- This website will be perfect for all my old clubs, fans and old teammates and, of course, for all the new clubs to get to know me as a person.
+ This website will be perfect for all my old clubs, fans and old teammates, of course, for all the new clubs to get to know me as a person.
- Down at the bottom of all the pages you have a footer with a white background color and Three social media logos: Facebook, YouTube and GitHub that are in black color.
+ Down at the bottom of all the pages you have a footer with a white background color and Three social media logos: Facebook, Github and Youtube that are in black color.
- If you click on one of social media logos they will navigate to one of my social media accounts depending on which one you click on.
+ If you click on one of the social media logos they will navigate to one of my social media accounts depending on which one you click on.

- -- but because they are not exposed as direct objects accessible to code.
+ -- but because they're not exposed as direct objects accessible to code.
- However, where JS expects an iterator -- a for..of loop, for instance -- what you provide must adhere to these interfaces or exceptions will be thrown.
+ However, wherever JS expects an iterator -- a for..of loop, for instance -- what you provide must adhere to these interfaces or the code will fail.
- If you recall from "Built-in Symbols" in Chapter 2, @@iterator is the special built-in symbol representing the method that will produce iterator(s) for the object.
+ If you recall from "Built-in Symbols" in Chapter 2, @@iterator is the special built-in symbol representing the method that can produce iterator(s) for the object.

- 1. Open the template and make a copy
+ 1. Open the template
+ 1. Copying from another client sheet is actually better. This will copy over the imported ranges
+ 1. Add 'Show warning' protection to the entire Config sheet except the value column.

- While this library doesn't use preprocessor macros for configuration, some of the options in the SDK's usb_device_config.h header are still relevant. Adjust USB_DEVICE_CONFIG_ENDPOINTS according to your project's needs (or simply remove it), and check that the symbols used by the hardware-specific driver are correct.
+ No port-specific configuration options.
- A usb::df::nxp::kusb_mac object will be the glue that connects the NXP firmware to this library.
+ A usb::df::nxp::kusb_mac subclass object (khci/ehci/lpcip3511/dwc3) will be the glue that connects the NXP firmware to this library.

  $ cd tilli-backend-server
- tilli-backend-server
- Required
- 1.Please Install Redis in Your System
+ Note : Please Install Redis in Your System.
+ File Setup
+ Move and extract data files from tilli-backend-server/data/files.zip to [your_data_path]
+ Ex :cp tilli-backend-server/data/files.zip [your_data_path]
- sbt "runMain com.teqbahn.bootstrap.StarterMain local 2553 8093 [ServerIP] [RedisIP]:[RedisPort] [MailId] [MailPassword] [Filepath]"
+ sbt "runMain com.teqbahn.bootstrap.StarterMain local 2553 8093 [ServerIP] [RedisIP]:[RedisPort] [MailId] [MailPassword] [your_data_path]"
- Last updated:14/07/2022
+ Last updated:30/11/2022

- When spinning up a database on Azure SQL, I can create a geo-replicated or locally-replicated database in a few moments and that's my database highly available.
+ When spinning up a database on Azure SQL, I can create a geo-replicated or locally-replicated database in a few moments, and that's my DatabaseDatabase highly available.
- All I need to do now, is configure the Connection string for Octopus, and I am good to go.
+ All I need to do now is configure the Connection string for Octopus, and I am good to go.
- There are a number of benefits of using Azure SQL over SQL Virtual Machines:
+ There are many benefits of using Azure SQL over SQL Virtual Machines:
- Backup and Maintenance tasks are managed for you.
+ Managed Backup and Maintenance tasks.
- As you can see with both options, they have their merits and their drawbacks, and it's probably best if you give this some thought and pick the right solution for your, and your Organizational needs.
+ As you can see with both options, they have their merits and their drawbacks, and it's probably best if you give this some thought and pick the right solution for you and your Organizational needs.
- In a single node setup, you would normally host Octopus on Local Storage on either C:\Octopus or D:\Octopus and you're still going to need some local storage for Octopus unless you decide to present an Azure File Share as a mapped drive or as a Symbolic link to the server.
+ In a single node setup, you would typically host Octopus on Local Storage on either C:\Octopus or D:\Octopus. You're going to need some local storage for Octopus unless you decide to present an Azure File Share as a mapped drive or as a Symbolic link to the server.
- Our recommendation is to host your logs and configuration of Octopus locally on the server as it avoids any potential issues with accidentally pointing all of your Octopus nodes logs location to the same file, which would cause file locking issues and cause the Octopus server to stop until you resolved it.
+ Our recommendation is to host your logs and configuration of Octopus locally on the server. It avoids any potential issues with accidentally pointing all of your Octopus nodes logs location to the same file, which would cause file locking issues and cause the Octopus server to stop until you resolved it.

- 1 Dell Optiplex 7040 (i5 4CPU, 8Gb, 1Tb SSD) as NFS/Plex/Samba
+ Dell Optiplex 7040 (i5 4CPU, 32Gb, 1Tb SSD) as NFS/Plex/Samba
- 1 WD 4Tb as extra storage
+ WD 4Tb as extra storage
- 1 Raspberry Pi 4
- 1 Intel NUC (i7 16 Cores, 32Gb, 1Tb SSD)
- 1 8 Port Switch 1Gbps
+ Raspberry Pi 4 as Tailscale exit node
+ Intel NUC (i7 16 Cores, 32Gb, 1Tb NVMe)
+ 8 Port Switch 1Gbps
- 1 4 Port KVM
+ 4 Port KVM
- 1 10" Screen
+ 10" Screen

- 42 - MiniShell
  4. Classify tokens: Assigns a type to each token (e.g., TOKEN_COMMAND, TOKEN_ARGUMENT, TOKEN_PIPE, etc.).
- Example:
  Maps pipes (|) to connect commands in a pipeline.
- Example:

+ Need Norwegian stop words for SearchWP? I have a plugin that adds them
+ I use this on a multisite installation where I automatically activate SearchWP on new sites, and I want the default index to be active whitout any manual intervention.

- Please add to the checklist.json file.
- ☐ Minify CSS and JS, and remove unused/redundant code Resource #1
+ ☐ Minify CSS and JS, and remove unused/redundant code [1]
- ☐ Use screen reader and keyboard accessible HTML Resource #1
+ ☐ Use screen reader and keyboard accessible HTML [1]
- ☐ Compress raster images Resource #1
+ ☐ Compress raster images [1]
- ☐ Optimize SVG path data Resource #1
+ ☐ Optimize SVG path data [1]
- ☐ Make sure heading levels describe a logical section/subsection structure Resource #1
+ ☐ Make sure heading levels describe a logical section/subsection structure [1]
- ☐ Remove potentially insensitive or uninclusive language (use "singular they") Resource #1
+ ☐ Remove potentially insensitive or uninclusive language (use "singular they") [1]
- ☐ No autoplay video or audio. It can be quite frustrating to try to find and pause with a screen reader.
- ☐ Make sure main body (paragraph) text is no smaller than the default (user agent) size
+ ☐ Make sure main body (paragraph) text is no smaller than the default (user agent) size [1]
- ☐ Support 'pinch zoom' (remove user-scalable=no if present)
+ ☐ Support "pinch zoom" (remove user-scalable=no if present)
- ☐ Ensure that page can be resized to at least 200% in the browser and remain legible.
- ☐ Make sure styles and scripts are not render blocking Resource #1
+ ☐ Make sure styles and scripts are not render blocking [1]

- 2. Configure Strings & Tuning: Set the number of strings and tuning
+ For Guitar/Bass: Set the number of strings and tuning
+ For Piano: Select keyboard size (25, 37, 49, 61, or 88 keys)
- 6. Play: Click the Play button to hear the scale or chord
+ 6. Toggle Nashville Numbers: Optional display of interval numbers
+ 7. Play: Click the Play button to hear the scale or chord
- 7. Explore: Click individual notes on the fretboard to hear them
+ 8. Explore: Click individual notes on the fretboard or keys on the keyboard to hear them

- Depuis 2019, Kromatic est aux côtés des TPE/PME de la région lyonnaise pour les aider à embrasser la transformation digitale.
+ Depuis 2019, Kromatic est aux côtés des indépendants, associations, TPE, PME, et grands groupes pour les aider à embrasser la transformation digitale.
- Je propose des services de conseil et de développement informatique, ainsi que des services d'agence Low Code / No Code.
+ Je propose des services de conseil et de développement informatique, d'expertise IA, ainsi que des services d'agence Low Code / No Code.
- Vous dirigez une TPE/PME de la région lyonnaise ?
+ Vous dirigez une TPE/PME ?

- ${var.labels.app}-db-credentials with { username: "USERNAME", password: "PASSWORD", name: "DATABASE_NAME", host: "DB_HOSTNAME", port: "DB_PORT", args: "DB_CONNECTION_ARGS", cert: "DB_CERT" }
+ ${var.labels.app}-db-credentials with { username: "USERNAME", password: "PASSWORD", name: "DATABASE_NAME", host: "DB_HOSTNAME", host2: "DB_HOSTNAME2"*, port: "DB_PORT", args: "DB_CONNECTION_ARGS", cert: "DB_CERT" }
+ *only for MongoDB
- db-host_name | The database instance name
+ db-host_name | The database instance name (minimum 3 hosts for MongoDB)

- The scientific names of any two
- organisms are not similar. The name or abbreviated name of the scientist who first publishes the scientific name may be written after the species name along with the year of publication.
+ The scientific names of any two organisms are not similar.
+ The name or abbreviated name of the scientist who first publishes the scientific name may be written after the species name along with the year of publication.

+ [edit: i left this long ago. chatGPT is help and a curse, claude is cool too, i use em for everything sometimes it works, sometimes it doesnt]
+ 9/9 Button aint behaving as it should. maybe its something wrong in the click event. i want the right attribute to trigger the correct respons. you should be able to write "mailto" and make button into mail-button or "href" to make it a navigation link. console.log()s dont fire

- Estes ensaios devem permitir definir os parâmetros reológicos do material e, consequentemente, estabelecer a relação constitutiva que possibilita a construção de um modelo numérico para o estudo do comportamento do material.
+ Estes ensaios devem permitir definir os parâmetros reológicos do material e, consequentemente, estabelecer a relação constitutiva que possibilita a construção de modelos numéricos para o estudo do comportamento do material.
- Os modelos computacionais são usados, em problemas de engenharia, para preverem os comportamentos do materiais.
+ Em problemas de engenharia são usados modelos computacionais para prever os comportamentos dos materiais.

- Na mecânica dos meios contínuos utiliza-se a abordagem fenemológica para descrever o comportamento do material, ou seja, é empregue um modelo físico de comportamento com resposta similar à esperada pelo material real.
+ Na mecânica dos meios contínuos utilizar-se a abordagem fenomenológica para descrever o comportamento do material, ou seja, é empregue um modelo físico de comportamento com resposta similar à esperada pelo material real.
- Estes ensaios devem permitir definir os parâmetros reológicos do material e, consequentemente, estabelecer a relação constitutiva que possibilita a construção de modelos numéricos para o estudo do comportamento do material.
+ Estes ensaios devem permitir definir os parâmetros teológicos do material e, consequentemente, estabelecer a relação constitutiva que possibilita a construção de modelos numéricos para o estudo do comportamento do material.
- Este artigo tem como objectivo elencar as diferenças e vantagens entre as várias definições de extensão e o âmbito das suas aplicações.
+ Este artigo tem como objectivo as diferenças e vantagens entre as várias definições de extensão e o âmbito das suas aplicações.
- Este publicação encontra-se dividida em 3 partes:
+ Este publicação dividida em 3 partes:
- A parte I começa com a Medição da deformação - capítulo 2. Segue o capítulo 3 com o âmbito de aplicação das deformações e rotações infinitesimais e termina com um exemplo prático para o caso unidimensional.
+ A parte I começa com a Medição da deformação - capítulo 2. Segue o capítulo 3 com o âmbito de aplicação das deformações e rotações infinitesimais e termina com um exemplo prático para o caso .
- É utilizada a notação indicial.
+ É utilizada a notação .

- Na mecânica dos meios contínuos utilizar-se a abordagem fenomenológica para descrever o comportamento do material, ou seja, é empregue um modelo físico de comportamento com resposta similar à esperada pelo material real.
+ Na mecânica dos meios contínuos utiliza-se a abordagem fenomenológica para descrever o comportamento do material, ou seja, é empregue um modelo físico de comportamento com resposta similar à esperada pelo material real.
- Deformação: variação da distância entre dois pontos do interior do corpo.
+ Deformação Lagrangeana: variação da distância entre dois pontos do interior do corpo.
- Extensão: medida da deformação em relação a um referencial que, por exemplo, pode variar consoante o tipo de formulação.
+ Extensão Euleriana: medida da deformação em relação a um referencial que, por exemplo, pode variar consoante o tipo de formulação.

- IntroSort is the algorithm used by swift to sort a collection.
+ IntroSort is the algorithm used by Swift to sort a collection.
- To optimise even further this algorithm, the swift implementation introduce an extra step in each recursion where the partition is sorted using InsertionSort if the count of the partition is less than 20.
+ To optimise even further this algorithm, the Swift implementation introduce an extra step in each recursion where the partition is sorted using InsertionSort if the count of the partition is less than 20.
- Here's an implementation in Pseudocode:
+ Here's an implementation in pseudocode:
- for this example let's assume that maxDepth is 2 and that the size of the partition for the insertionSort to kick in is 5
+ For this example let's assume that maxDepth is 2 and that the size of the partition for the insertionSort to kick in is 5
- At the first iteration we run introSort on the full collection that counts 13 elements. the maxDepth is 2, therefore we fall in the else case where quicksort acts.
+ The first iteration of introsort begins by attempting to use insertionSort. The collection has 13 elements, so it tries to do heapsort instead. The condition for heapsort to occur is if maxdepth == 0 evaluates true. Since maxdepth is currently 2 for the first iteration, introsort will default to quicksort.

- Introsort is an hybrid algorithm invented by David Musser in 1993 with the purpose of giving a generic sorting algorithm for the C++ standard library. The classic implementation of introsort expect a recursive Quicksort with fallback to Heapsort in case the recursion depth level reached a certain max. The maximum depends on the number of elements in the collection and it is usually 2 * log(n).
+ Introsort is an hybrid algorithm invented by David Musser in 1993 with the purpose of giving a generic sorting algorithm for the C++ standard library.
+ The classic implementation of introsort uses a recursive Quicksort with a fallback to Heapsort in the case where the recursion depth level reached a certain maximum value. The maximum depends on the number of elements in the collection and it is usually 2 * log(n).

▬▬▬▬▬▬▬▬▬▬

> _WHAT TO PRODUCE_
Each line from the top of the entries above through the line containing "- If you click" must be transcribed exactly, and no other line may appear.

> _TASK OUTPUT_
- This website will be perfect for all my old clubs, fans and old teammates and, of course, for all the new clubs to get to know me as a person.
+ This website will be perfect for all my old clubs, fans and old teammates, of course, for all the new clubs to get to know me as a person.
- Down at the bottom of all the pages you have a footer with a white background color and Three social media logos: Facebook, YouTube and GitHub that are in black color.
+ Down at the bottom of all the pages you have a footer with a white background color and Three social media logos: Facebook, Github and Youtube that are in black color.
- If you click on one of social media logos they will navigate to one of my social media accounts depending on which one you click on.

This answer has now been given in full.